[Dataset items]
::::::::
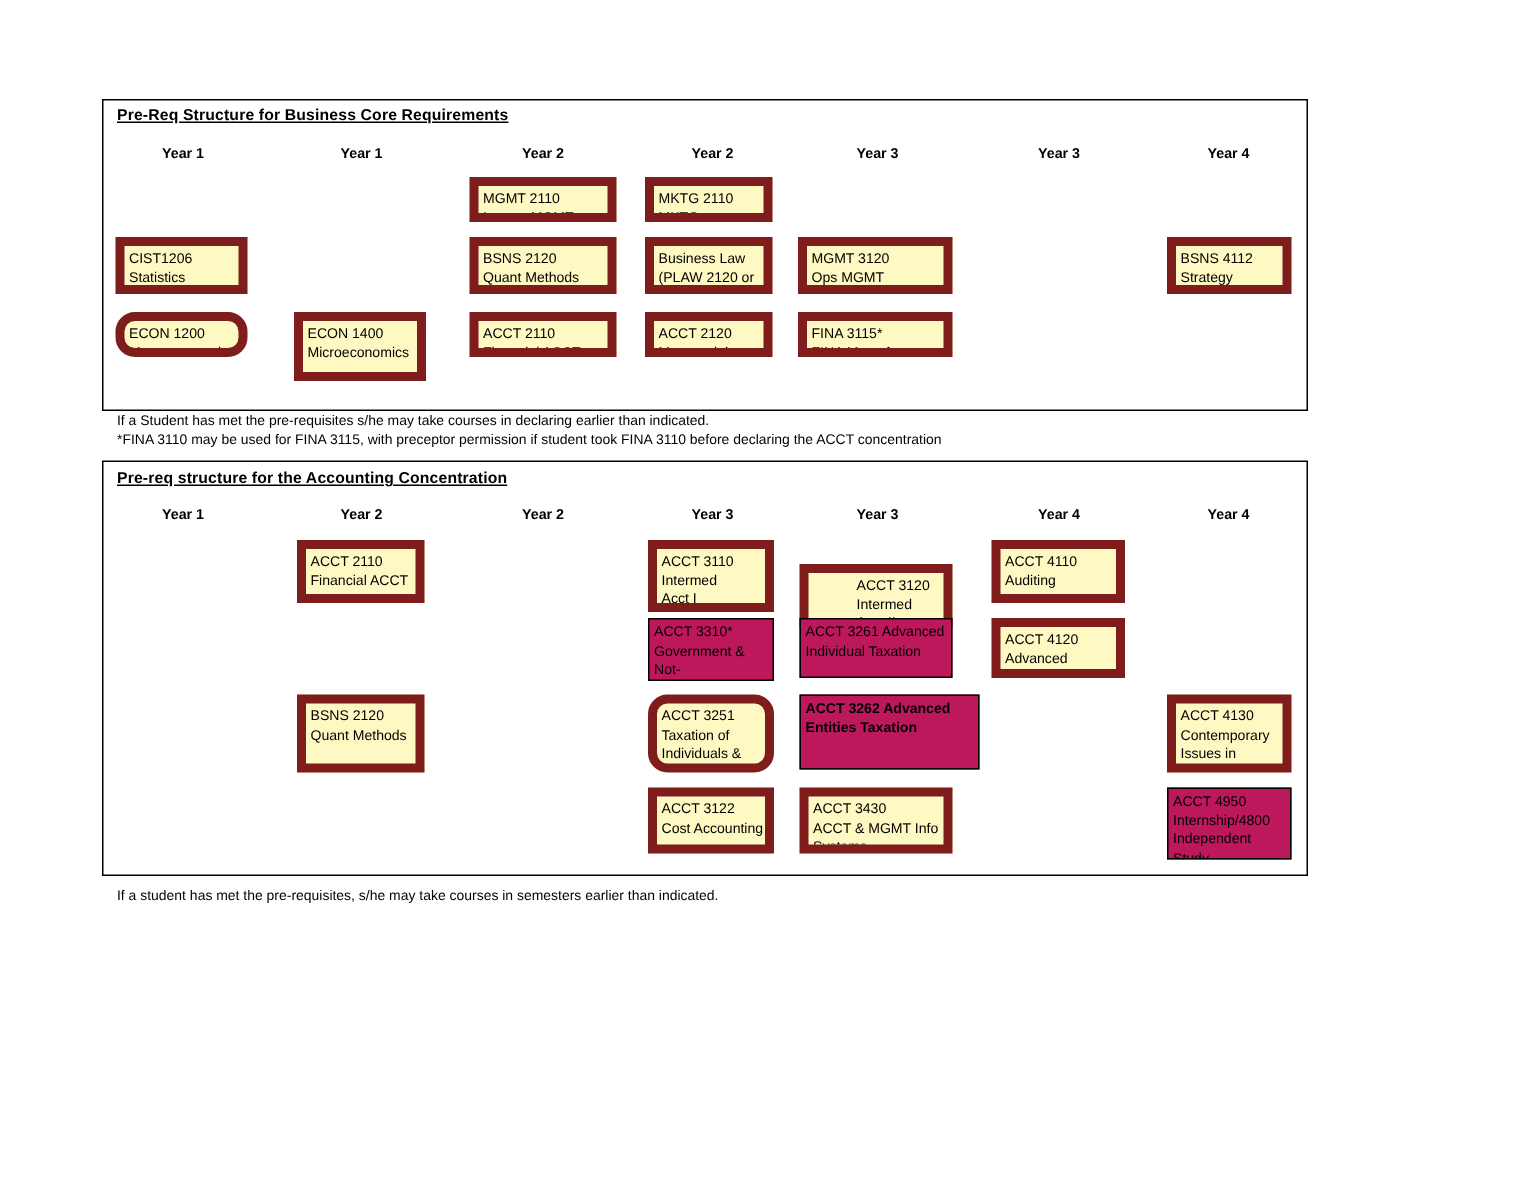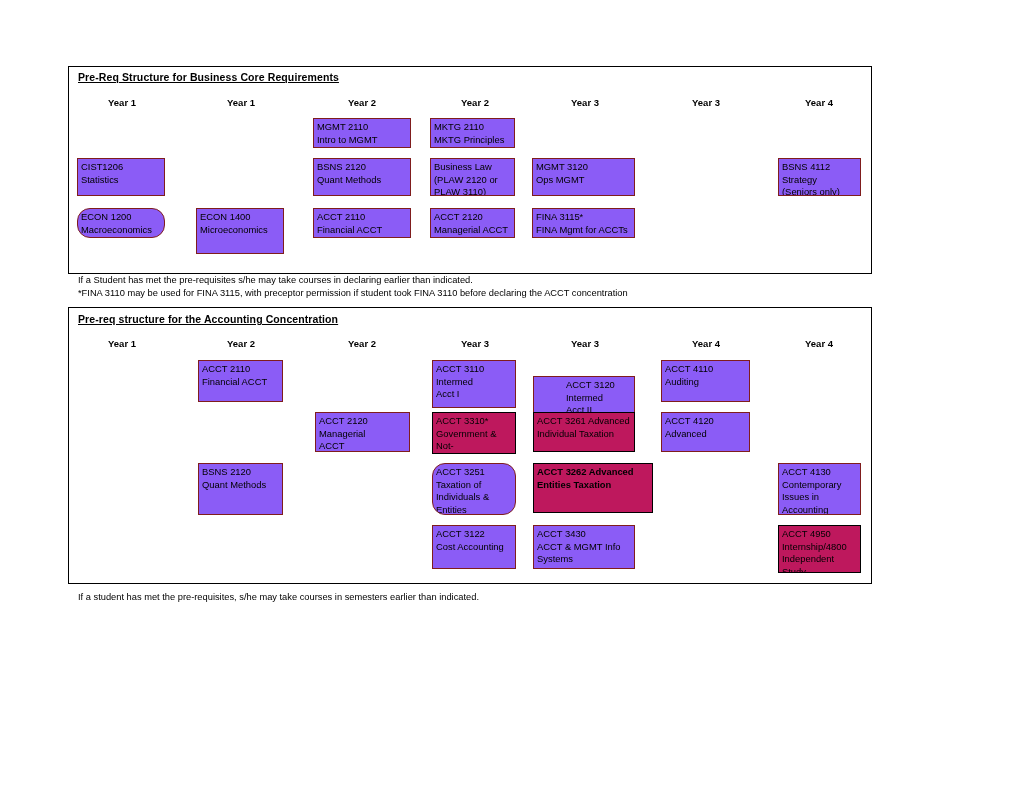--- a/index.html
+++ b/index.html
@@ -56,8 +56,8 @@
   .node {
     position: absolute;
     box-sizing: border-box;
-    border: 1px solid #7f1d1d;
-    background: #8b5cf6;
+    border: 6px solid #7f1d1d;
+    background: #fef9c3;
     font-size: 9.4px;
     line-height: 12.6px;
     padding: 2px 0 0 3px;

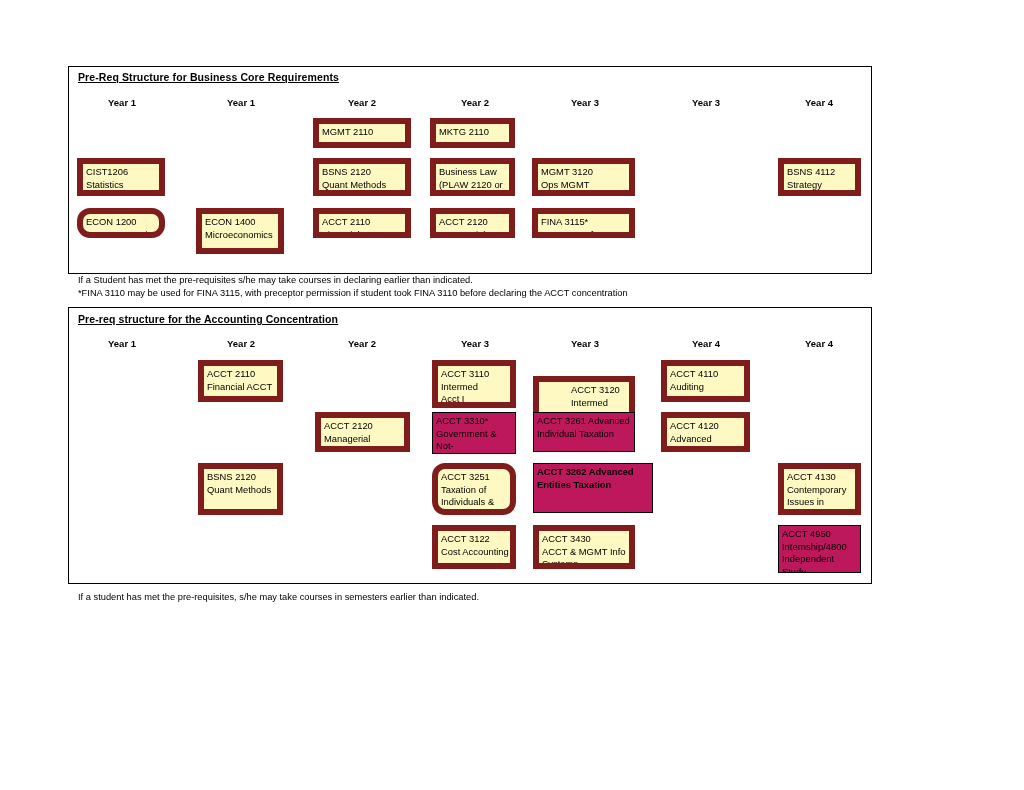--- a/index.html
+++ b/index.html
@@ -231,8 +231,6 @@
   <div class="node" style="left:533px; top:376px; width:102px; height:42px;padding-left:32px;">ACCT 3120 Intermed
 Acct II</div>
   <div class="node" style="left:661px; top:360px; width:89px;  height:42px;">ACCT 4110 Auditing</div>
-  <div class="node" style="left:315px; top:412px; width:95px;  height:40px;">ACCT 2120 Managerial
-ACCT</div>
   <div class="node white" style="left:432px; top:412px; width:84px;  height:42px;">ACCT 3310*
 Government &amp; Not-
 for-Profit</div>

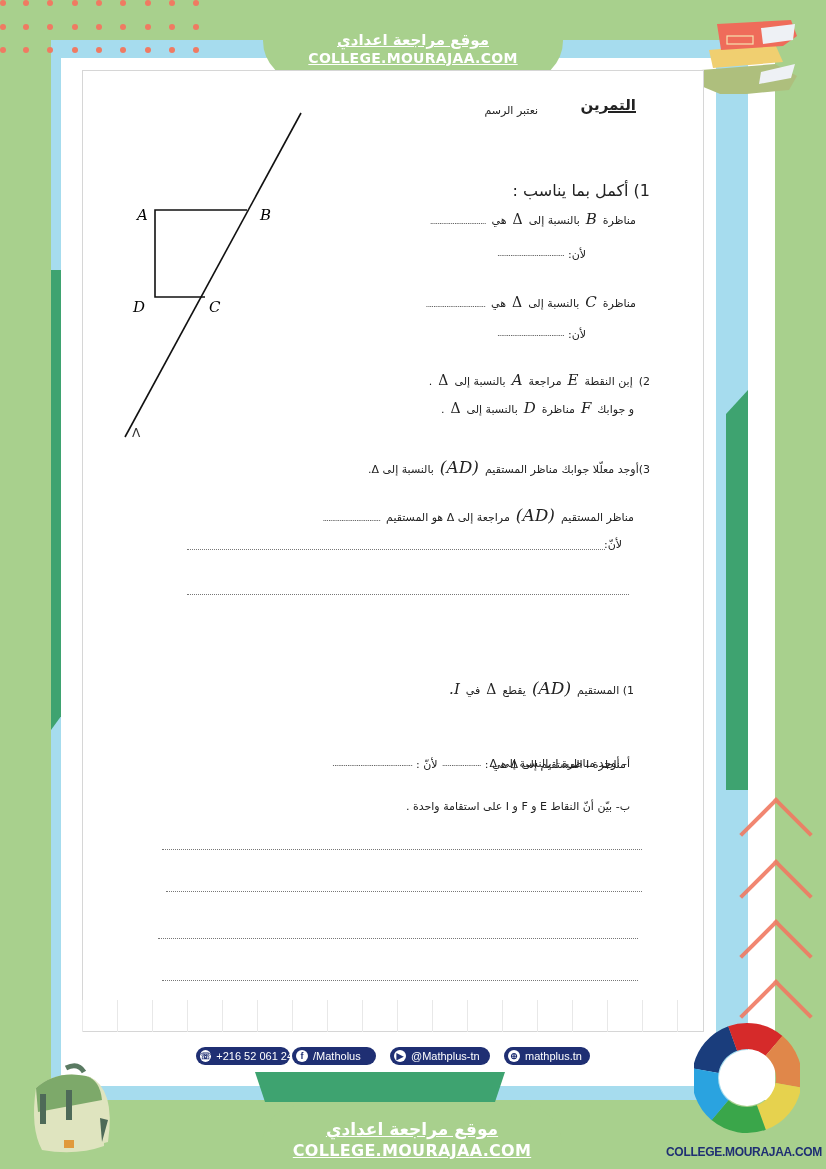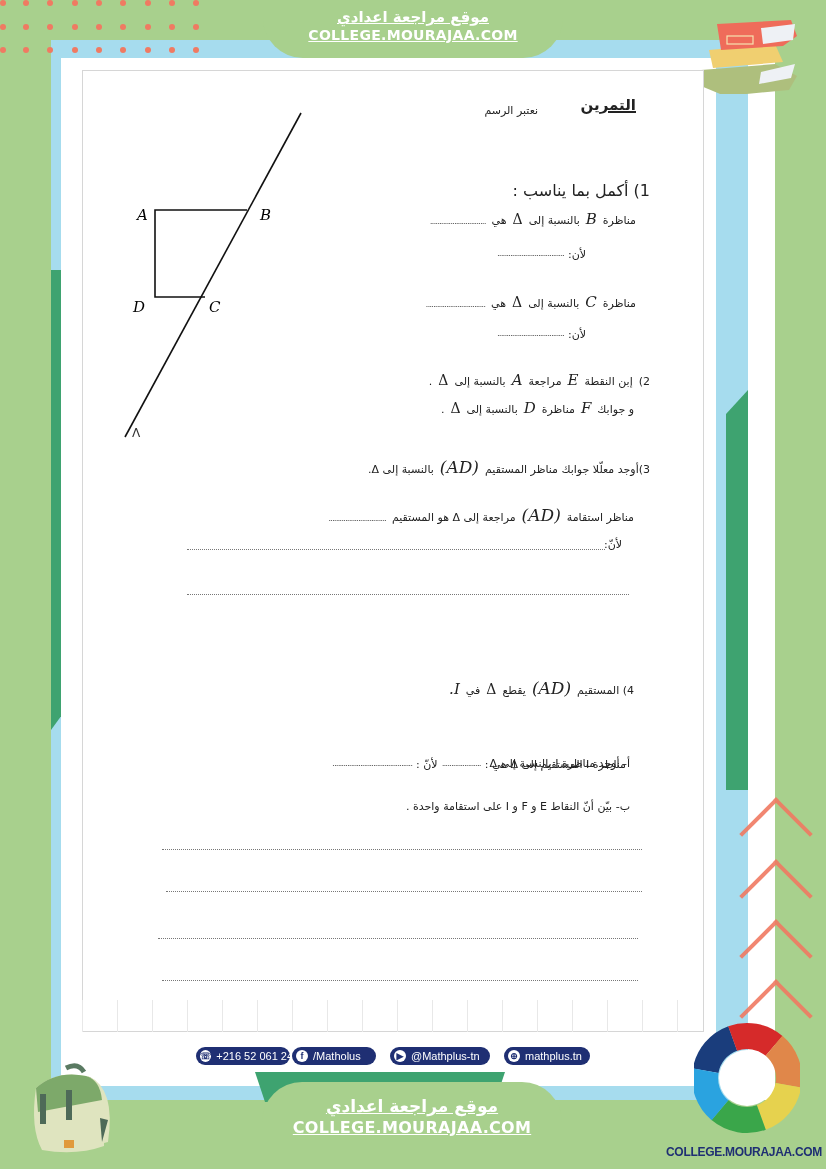--- a/index.html
+++ b/index.html
@@ -24,7 +24,7 @@
   .dot { width: 6px; height: 6px; border-radius: 50%; background: #f07a62; }
 
   
-  .pill { background: #a8d08d; color: #fff; text-align: center; text-decoration: underline; font-weight: bold; }
+  .pill { background: #a8d08d; color: #fff; text-align: center; text-decoration: underline; font-weight: bold; margin-top: 23px; }
   .top-pill { left: 263px; top: 0; width: 300px; height: 58px; border-radius: 0 0 40px 40px; padding-top: 8px; }
   .bottom-pill { left: 262px; top: 1082px; width: 300px; height: 87px; border-radius: 40px 40px 0 0; padding-top: 14px; }
   .pill .ar { font-size: 15px; line-height: 18px; }

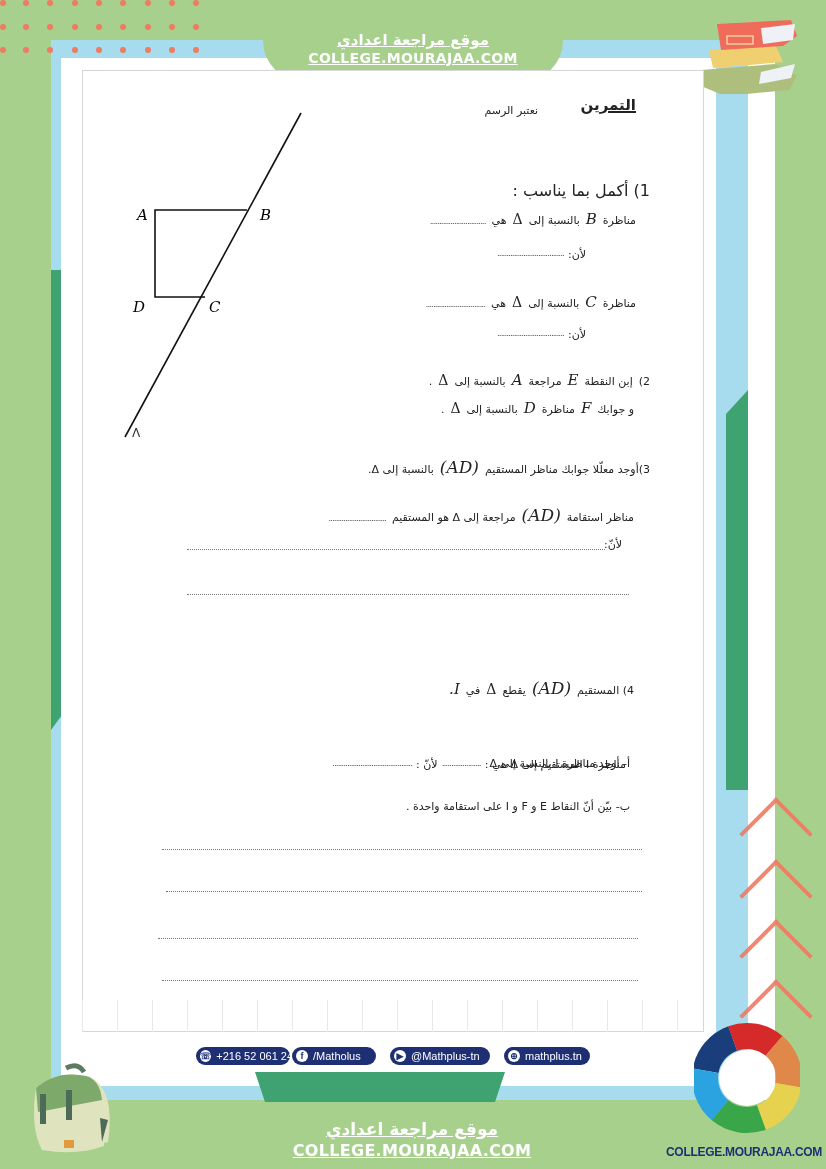--- a/index.html
+++ b/index.html
@@ -173,7 +173,7 @@
   <span>بالنسبة إلى Δ.</span>
 </div>
 <div class="abs rtl" style="right:192px;top:505px;display:flex;gap:6px;align-items:baseline">
-  <span>مناظر استقامة</span>
+  <span>مناظر المستقيم</span>
   <span class="math" style="font-size:17px">(AD)</span>
   <span>مراجعة إلى Δ هو المستقيم</span>
   <span class="dots-fill">...............................</span>

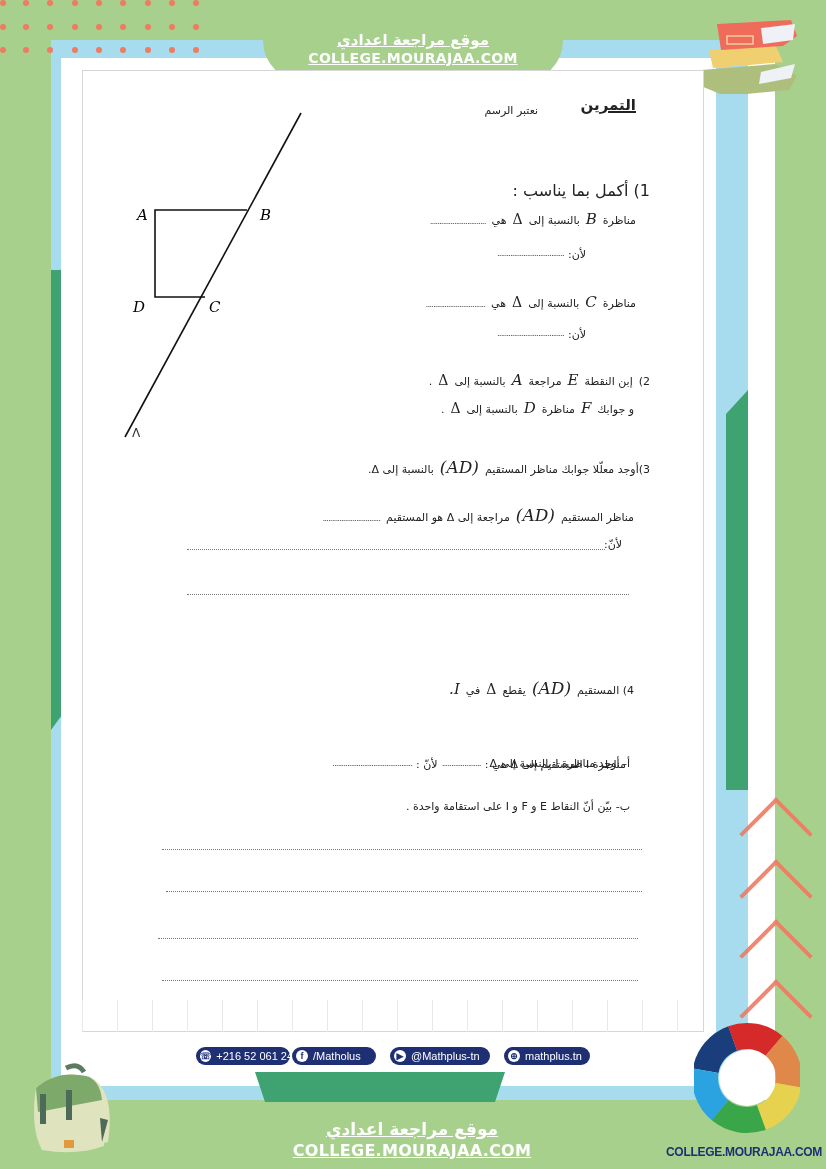--- a/index.html
+++ b/index.html
@@ -183,7 +183,7 @@
 <div class="abs dotline" style="left:187px;top:594px;width:442px"></div>
 
 <div class="abs rtl" style="right:192px;top:678px;display:flex;gap:6px;align-items:baseline">
-  <span>4) المستقيم</span>
+  <span>1) المستقيم</span>
   <span class="math" style="font-size:17px">(AD)</span>
   <span>يقطع</span>
   <span class="mathup">Δ</span>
::::::::
## WORK INSTRUCTIONS
Return all of the records above exactly as written. Omit each picture.

## RESPONSE TO THE EXERCISE
--- a/index.html
+++ b/index.html
@@ -56,8 +56,8 @@
   .node {
     position: absolute;
     box-sizing: border-box;
-    border: 1px solid #7f1d1d;
-    background: #8b5cf6;
+    border: 6px solid #7f1d1d;
+    background: #fef9c3;
     font-size: 9.4px;
     line-height: 12.6px;
     padding: 2px 0 0 3px;

--- a/index.html
+++ b/index.html
@@ -231,8 +231,6 @@
   <div class="node" style="left:533px; top:376px; width:102px; height:42px;padding-left:32px;">ACCT 3120 Intermed
 Acct II</div>
   <div class="node" style="left:661px; top:360px; width:89px;  height:42px;">ACCT 4110 Auditing</div>
-  <div class="node" style="left:315px; top:412px; width:95px;  height:40px;">ACCT 2120 Managerial
-ACCT</div>
   <div class="node white" style="left:432px; top:412px; width:84px;  height:42px;">ACCT 3310*
 Government &amp; Not-
 for-Profit</div>

--- a/index.html
+++ b/index.html
@@ -24,7 +24,7 @@
   .dot { width: 6px; height: 6px; border-radius: 50%; background: #f07a62; }
 
   
-  .pill { background: #a8d08d; color: #fff; text-align: center; text-decoration: underline; font-weight: bold; }
+  .pill { background: #a8d08d; color: #fff; text-align: center; text-decoration: underline; font-weight: bold; margin-top: 23px; }
   .top-pill { left: 263px; top: 0; width: 300px; height: 58px; border-radius: 0 0 40px 40px; padding-top: 8px; }
   .bottom-pill { left: 262px; top: 1082px; width: 300px; height: 87px; border-radius: 40px 40px 0 0; padding-top: 14px; }
   .pill .ar { font-size: 15px; line-height: 18px; }

--- a/index.html
+++ b/index.html
@@ -173,7 +173,7 @@
   <span>بالنسبة إلى Δ.</span>
 </div>
 <div class="abs rtl" style="right:192px;top:505px;display:flex;gap:6px;align-items:baseline">
-  <span>مناظر استقامة</span>
+  <span>مناظر المستقيم</span>
   <span class="math" style="font-size:17px">(AD)</span>
   <span>مراجعة إلى Δ هو المستقيم</span>
   <span class="dots-fill">...............................</span>

--- a/index.html
+++ b/index.html
@@ -183,7 +183,7 @@
 <div class="abs dotline" style="left:187px;top:594px;width:442px"></div>
 
 <div class="abs rtl" style="right:192px;top:678px;display:flex;gap:6px;align-items:baseline">
-  <span>4) المستقيم</span>
+  <span>1) المستقيم</span>
   <span class="math" style="font-size:17px">(AD)</span>
   <span>يقطع</span>
   <span class="mathup">Δ</span>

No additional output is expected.